=== What the task asks ===
Transcribe word for word the section of the records below that opens with the line containing "font-size: 10px ->" and closes with the line containing "html: none ->"; drop every picture.

━━━━━ Dataset records ━━━━━

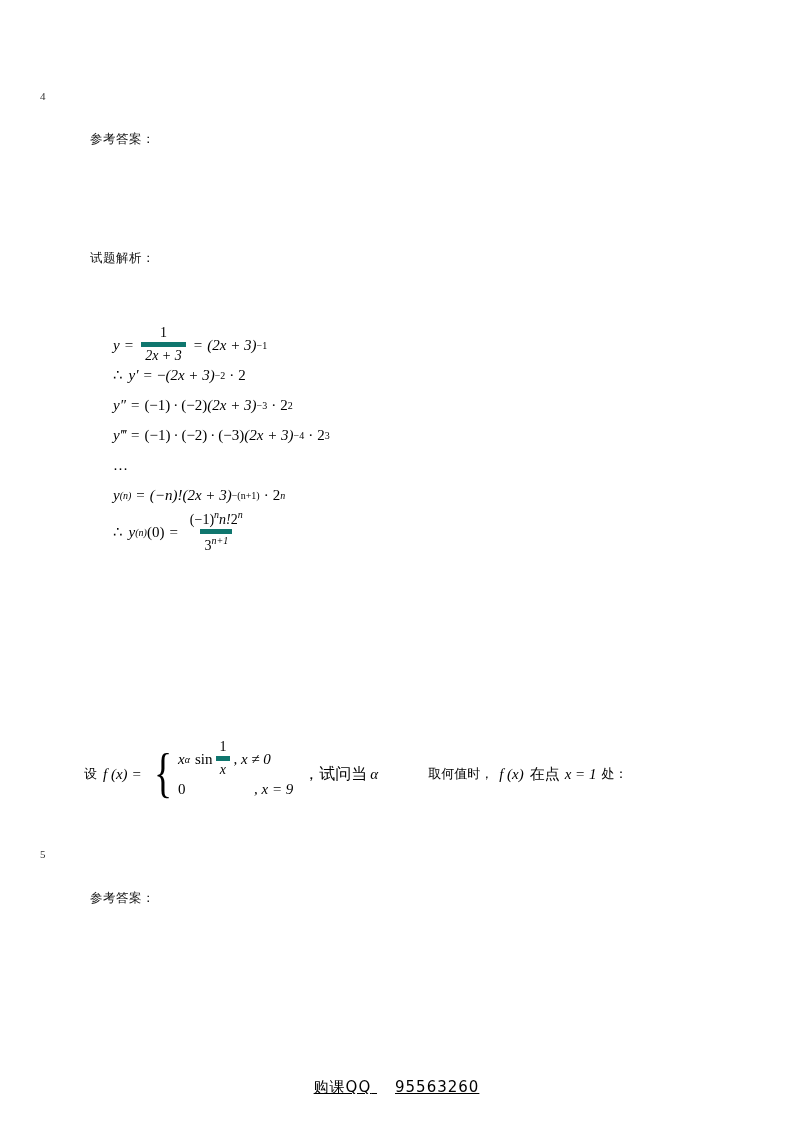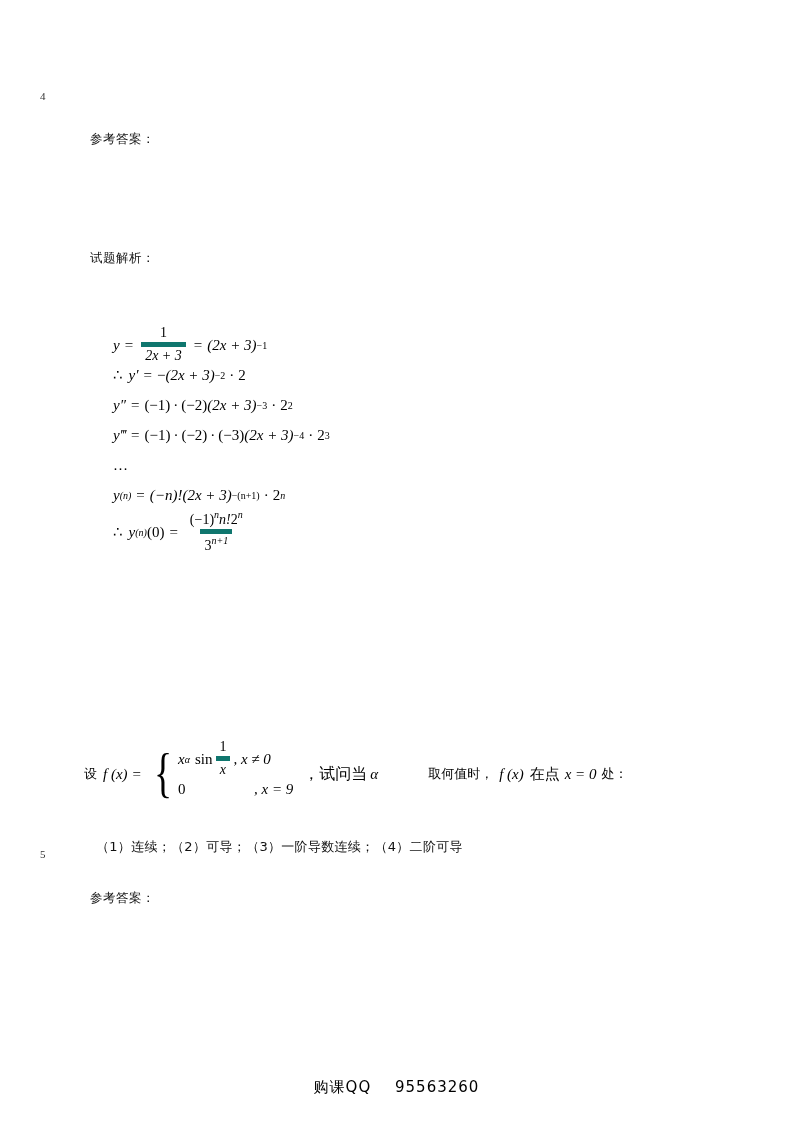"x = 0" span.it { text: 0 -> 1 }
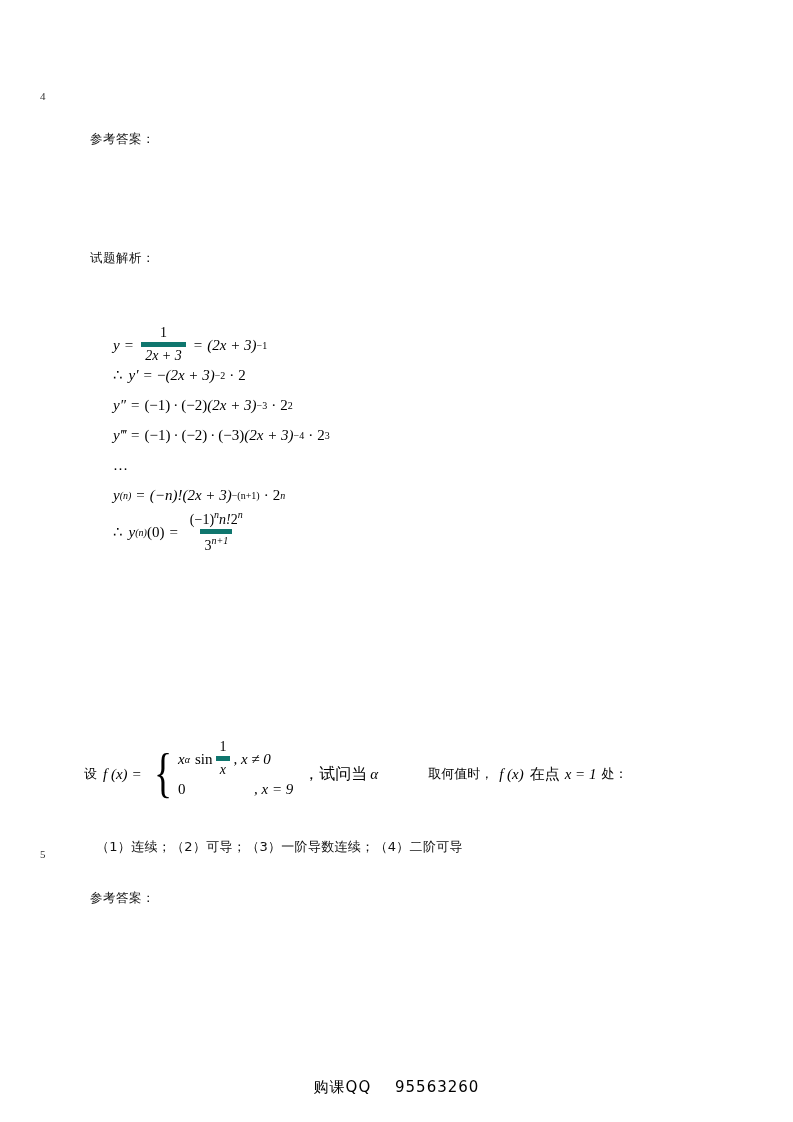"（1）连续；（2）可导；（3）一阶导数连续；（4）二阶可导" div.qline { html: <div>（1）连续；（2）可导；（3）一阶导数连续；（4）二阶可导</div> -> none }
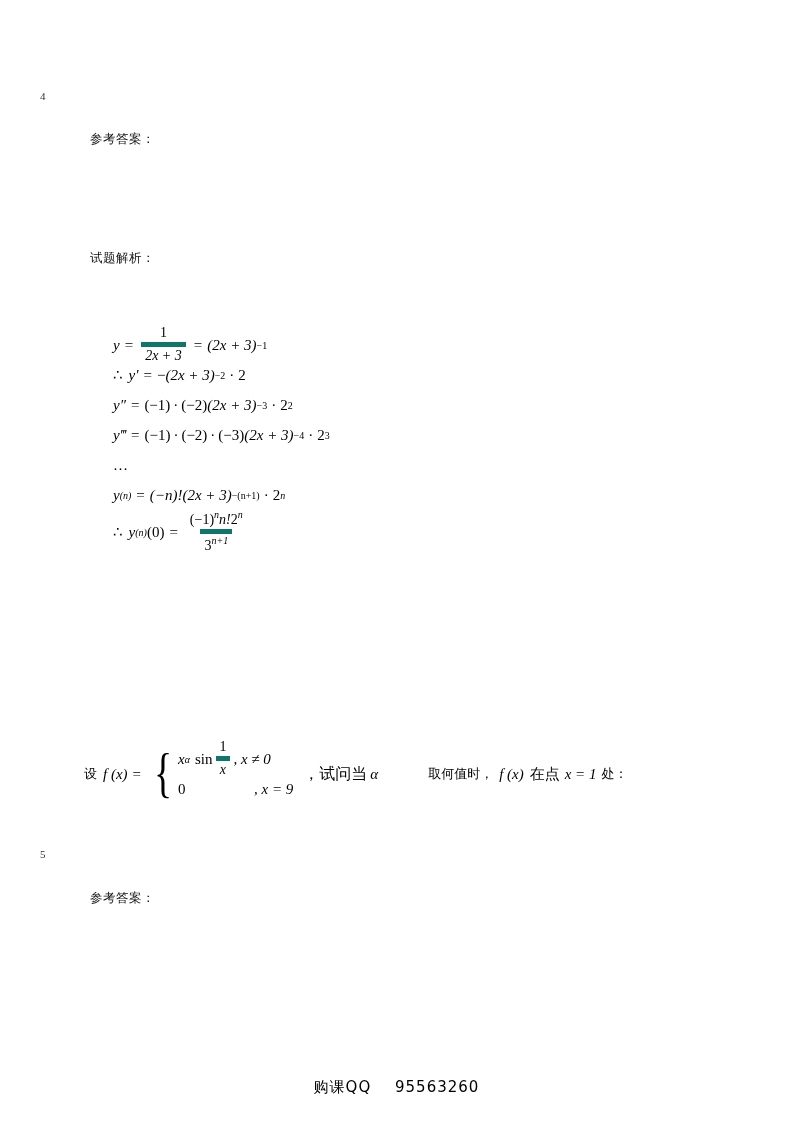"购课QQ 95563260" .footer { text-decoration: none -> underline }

━━━━━
━━━━━ Dataset records ━━━━━

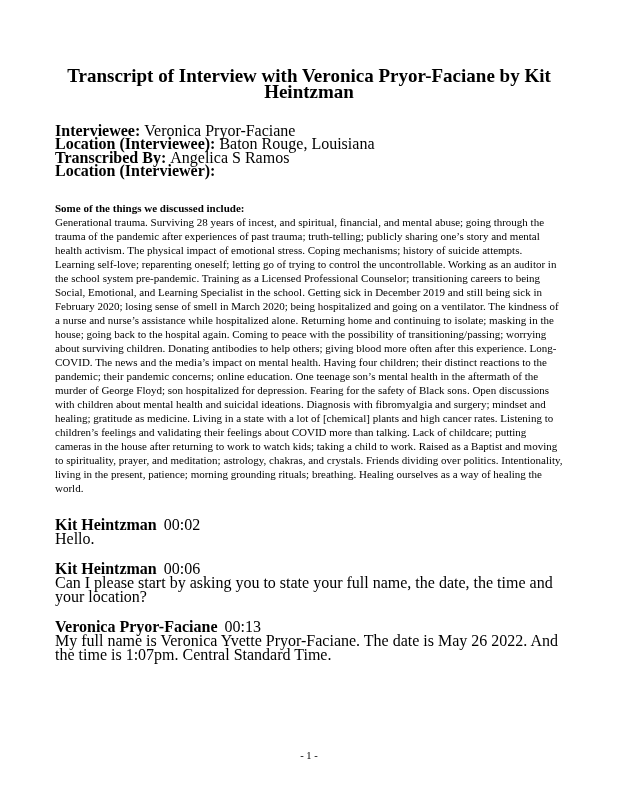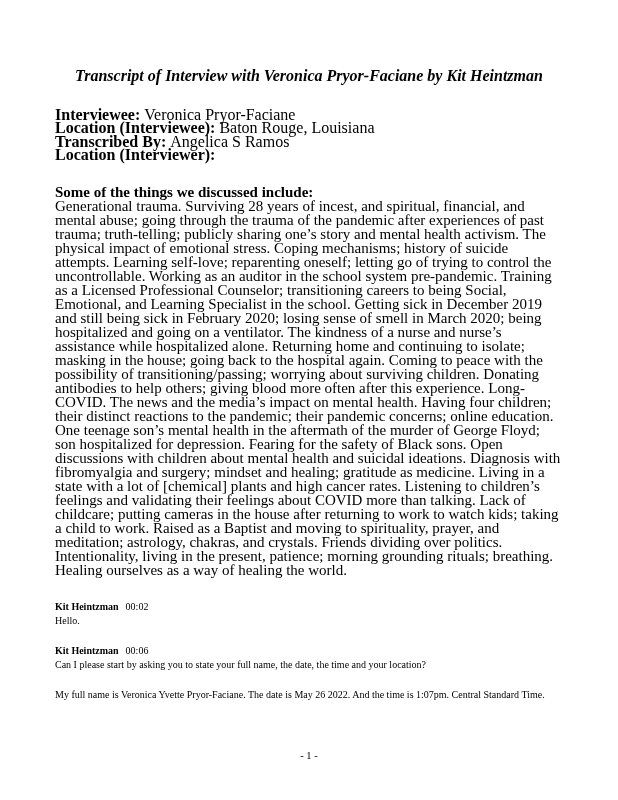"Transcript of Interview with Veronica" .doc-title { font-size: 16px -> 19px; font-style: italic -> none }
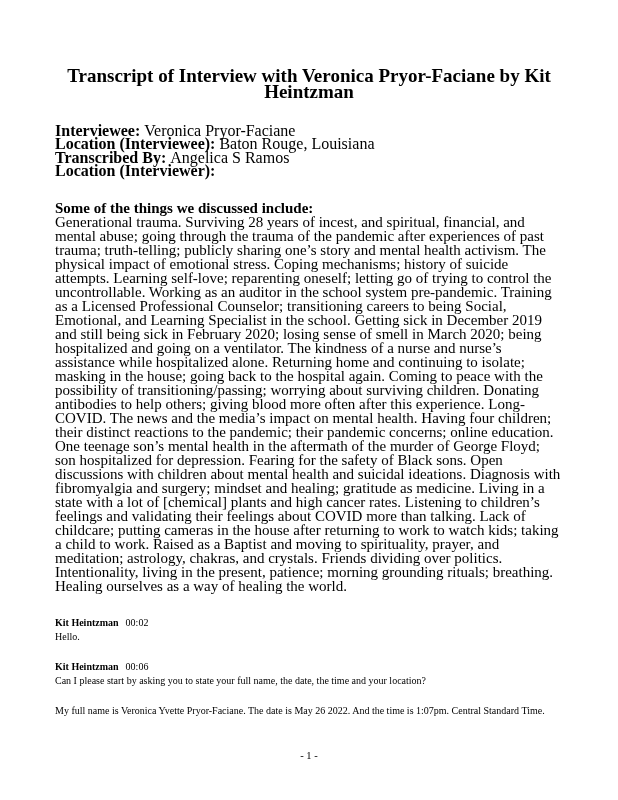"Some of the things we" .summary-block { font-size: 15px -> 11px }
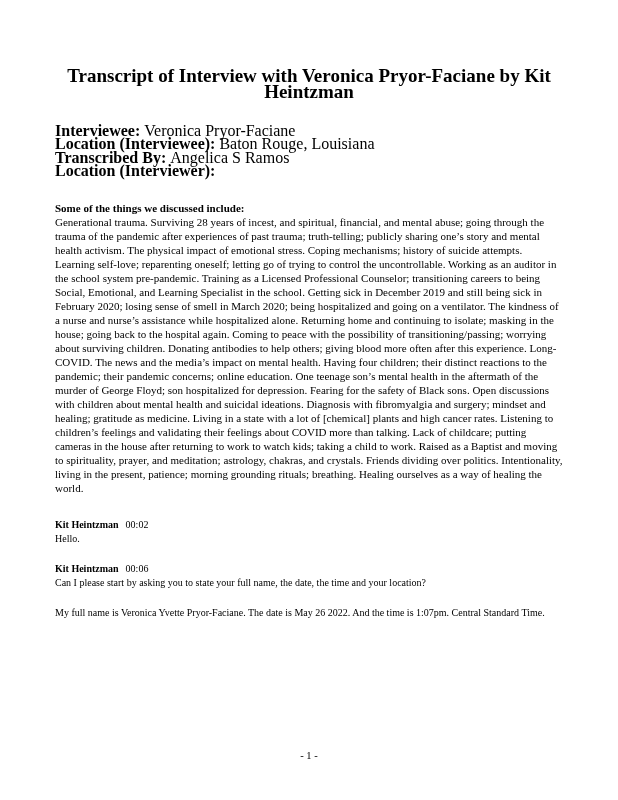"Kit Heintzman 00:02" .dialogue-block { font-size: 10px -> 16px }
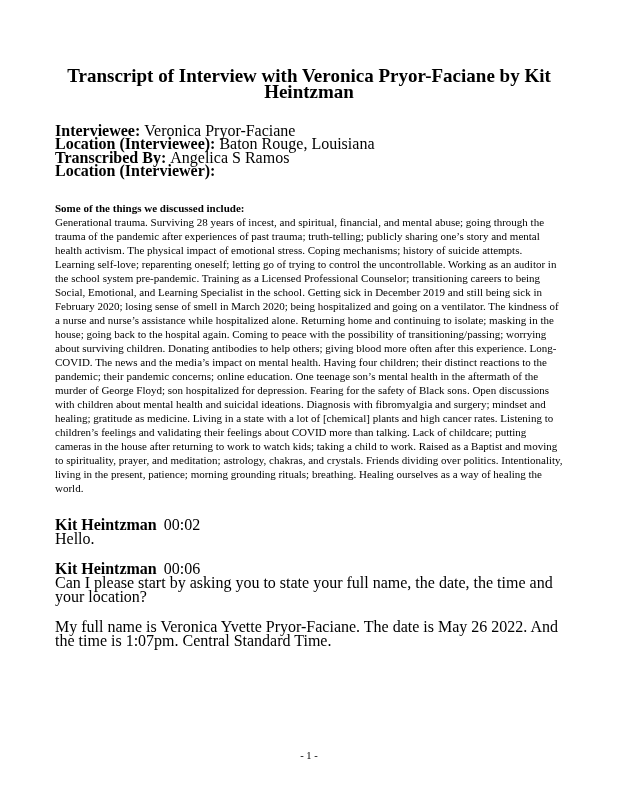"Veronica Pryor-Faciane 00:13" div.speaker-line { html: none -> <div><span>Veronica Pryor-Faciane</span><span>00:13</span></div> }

━━━━━

=== Output for this task ===
"Kit Heintzman 00:02" .dialogue-block { font-size: 10px -> 16px }
"Veronica Pryor-Faciane 00:13" div.speaker-line { html: none -> <div><span>Veronica Pryor-Faciane</span><span>00:13</span></div> }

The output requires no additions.